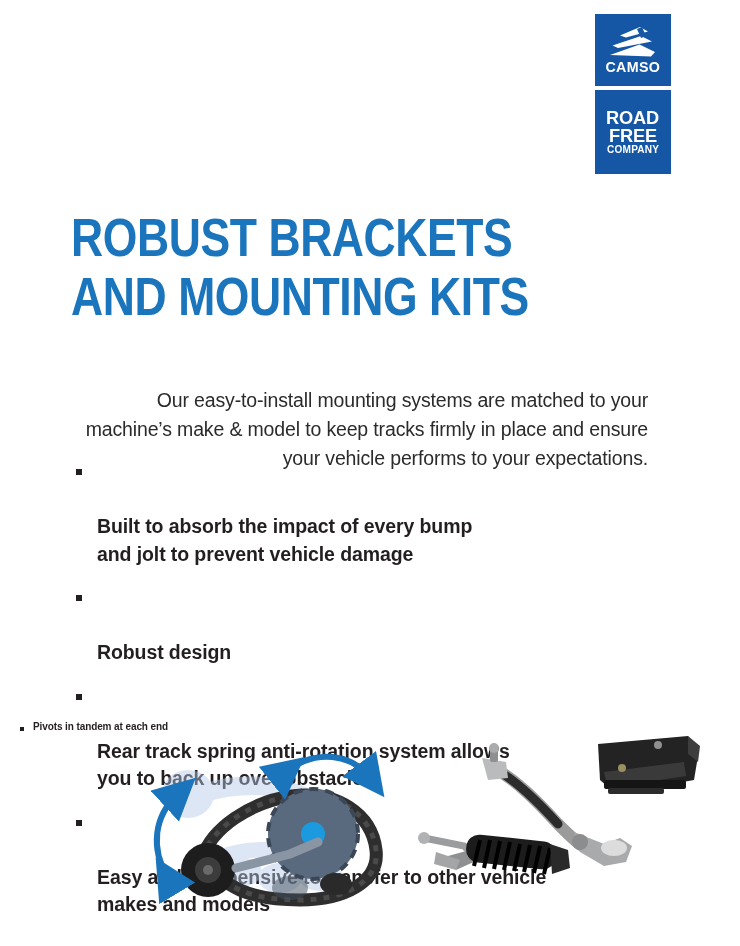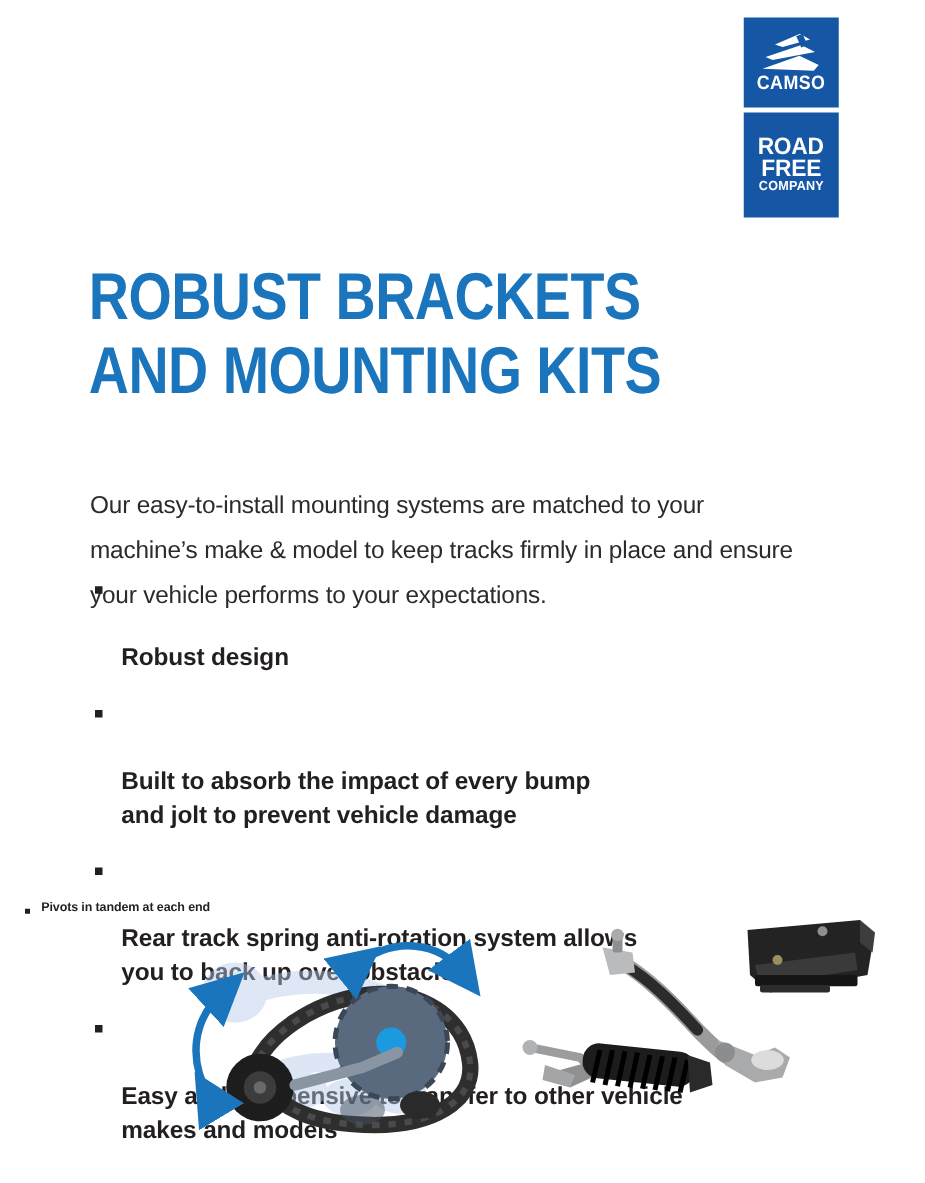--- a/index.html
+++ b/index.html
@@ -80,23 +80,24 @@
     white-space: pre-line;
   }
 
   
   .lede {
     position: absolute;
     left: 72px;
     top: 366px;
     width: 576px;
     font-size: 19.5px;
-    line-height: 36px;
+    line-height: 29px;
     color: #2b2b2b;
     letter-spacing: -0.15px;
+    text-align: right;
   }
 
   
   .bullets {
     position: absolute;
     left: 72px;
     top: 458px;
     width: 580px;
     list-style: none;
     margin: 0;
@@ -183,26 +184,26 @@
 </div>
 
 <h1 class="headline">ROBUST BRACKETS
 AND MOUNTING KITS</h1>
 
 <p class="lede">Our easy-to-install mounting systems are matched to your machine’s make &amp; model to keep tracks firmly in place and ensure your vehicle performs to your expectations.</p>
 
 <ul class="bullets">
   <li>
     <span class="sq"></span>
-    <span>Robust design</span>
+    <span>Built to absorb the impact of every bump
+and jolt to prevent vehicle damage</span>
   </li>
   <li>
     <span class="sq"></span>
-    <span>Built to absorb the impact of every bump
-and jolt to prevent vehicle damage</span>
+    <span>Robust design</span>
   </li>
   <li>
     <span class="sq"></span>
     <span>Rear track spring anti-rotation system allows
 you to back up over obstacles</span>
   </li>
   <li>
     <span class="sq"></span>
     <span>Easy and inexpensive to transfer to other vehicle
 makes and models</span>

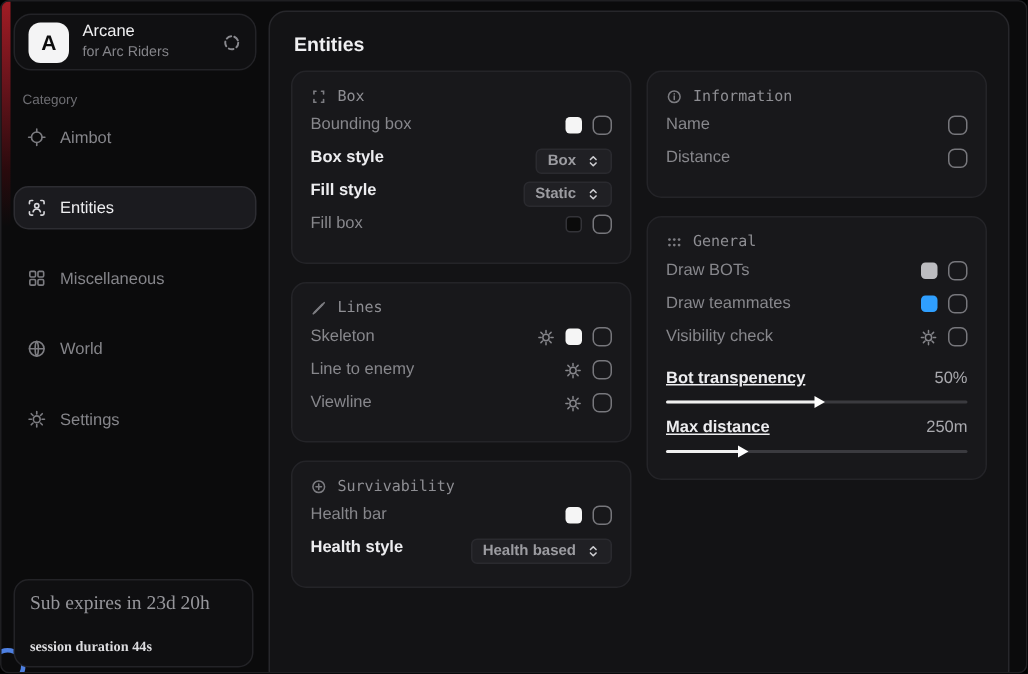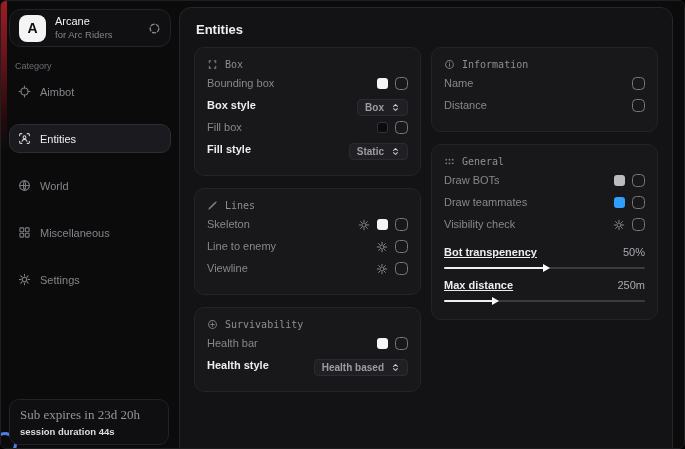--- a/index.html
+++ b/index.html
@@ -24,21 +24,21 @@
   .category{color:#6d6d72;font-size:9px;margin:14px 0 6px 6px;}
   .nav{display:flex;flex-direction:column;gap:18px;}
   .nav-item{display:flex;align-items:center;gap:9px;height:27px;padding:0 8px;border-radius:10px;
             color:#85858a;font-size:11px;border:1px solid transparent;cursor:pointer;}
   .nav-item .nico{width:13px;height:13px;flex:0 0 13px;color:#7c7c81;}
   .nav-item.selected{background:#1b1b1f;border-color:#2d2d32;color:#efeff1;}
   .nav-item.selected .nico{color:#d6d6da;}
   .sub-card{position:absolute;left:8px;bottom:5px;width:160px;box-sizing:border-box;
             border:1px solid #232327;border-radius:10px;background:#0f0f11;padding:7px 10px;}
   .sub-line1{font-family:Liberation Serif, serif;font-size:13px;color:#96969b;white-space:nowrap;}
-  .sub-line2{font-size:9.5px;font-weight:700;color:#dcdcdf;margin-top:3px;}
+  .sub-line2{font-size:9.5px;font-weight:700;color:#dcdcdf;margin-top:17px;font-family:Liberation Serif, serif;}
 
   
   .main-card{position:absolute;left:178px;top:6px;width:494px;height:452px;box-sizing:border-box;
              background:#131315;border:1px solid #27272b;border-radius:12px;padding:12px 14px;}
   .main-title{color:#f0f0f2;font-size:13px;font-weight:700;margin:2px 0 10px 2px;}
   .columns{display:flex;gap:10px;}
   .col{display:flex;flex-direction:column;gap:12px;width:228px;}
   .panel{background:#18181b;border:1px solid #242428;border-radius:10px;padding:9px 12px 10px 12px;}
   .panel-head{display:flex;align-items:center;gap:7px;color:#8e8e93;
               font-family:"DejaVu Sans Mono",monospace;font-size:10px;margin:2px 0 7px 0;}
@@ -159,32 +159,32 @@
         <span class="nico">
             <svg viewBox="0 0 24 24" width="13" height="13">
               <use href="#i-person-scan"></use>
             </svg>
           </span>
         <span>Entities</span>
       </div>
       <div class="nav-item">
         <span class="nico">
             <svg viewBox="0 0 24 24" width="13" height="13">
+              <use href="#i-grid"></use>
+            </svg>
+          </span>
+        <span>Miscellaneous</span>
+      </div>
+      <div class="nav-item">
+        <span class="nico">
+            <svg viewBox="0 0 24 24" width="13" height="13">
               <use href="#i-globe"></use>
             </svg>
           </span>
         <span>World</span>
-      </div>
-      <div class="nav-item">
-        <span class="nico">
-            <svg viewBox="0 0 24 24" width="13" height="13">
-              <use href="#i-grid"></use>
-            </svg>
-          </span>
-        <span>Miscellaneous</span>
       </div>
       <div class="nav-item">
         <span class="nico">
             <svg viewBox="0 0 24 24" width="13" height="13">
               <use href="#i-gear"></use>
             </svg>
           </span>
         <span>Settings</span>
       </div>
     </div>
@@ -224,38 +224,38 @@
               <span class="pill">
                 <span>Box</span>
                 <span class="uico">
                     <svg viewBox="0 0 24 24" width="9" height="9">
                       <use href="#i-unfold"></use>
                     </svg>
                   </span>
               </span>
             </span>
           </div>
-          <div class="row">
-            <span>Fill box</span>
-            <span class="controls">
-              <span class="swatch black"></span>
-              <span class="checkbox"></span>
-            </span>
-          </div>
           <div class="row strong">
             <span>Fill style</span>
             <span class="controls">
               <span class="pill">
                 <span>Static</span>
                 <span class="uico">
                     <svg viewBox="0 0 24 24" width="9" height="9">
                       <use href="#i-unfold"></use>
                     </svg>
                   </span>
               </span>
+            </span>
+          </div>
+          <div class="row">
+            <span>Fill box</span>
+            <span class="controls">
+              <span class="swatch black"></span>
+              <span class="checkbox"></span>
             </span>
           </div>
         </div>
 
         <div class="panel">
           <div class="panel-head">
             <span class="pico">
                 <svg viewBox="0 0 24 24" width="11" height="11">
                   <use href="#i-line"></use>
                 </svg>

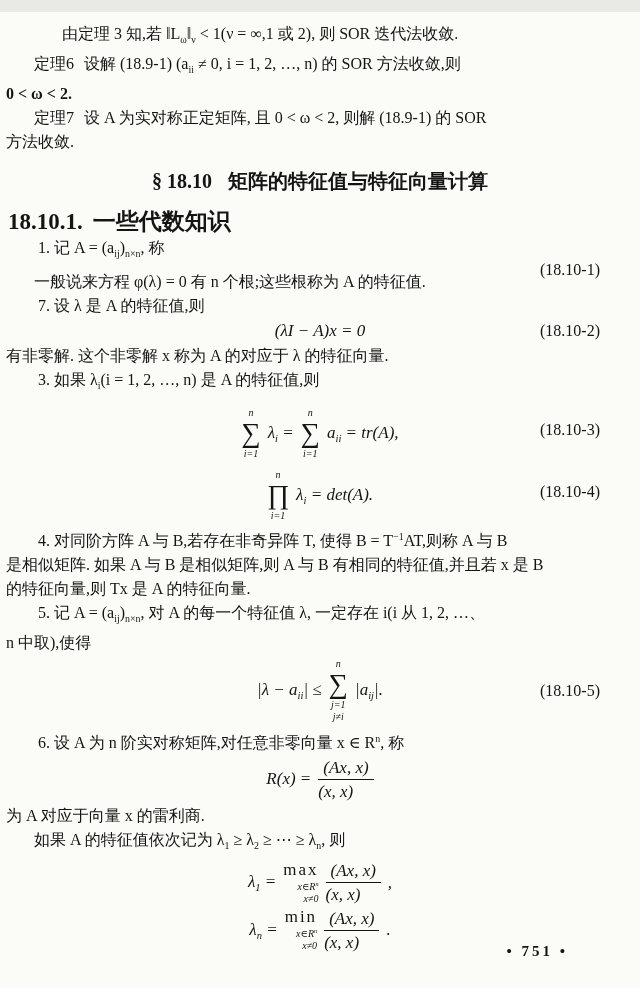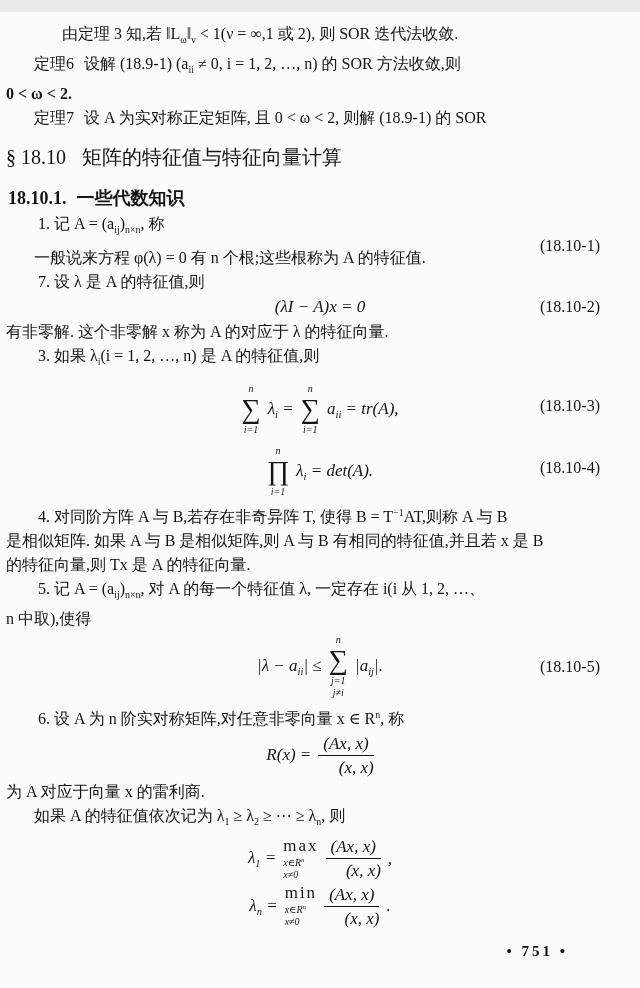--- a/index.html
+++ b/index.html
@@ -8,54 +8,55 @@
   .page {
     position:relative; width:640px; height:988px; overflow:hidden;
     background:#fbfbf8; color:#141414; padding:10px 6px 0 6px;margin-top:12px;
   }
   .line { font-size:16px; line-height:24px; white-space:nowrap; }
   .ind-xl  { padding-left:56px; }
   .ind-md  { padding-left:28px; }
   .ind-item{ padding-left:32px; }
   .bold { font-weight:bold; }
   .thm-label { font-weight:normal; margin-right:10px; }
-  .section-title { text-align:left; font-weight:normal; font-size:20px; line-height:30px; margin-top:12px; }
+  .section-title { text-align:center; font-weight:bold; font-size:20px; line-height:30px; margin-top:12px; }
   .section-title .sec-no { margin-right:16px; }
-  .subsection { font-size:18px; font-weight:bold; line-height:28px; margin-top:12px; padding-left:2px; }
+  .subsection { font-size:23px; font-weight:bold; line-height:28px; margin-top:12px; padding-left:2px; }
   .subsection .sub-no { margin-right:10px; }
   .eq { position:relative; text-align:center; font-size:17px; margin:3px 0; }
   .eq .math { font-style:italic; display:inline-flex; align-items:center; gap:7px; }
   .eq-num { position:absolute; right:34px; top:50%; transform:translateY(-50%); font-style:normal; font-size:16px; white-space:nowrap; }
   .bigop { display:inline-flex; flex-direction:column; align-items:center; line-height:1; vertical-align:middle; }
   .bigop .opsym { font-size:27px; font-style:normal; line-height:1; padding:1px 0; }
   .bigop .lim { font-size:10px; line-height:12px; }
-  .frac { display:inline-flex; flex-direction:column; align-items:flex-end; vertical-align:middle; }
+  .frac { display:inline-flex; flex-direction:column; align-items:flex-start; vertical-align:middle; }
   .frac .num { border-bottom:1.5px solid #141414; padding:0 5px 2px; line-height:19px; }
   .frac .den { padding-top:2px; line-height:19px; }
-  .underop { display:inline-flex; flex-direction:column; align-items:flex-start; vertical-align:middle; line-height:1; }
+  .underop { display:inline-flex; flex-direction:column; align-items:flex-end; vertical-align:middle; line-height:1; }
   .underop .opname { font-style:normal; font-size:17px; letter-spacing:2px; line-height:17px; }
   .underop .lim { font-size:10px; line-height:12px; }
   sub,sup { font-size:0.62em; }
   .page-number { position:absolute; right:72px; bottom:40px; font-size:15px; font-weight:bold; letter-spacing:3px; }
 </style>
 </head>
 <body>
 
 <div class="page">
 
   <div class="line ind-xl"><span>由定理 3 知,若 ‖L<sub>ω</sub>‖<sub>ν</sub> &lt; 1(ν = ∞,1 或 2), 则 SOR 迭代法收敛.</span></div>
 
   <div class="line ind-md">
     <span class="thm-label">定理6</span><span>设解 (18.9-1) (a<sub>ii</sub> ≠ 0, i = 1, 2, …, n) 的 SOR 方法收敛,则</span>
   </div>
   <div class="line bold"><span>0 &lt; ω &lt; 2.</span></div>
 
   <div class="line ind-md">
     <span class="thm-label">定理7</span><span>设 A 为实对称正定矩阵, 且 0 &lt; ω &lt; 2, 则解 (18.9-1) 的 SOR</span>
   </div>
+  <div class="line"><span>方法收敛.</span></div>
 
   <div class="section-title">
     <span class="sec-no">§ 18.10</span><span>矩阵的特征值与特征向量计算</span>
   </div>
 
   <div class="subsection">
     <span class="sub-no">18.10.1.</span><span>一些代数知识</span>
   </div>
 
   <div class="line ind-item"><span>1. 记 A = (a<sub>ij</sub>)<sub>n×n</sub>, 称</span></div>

> _EXERCISE_
A reply should hold exactly the lines from the one containing "ω &lt; 2.</span></div>" through the end of the data above, nothing more.

> _RESULT OF THE EXERCISE_
   <div class="line bold"><span>0 &lt; ω &lt; 2.</span></div>
 
   <div class="line ind-md">
     <span class="thm-label">定理7</span><span>设 A 为实对称正定矩阵, 且 0 &lt; ω &lt; 2, 则解 (18.9-1) 的 SOR</span>
   </div>
+  <div class="line"><span>方法收敛.</span></div>
 
   <div class="section-title">
     <span class="sec-no">§ 18.10</span><span>矩阵的特征值与特征向量计算</span>
   </div>
 
   <div class="subsection">
     <span class="sub-no">18.10.1.</span><span>一些代数知识</span>
   </div>
 
   <div class="line ind-item"><span>1. 记 A = (a<sub>ij</sub>)<sub>n×n</sub>, 称</span></div>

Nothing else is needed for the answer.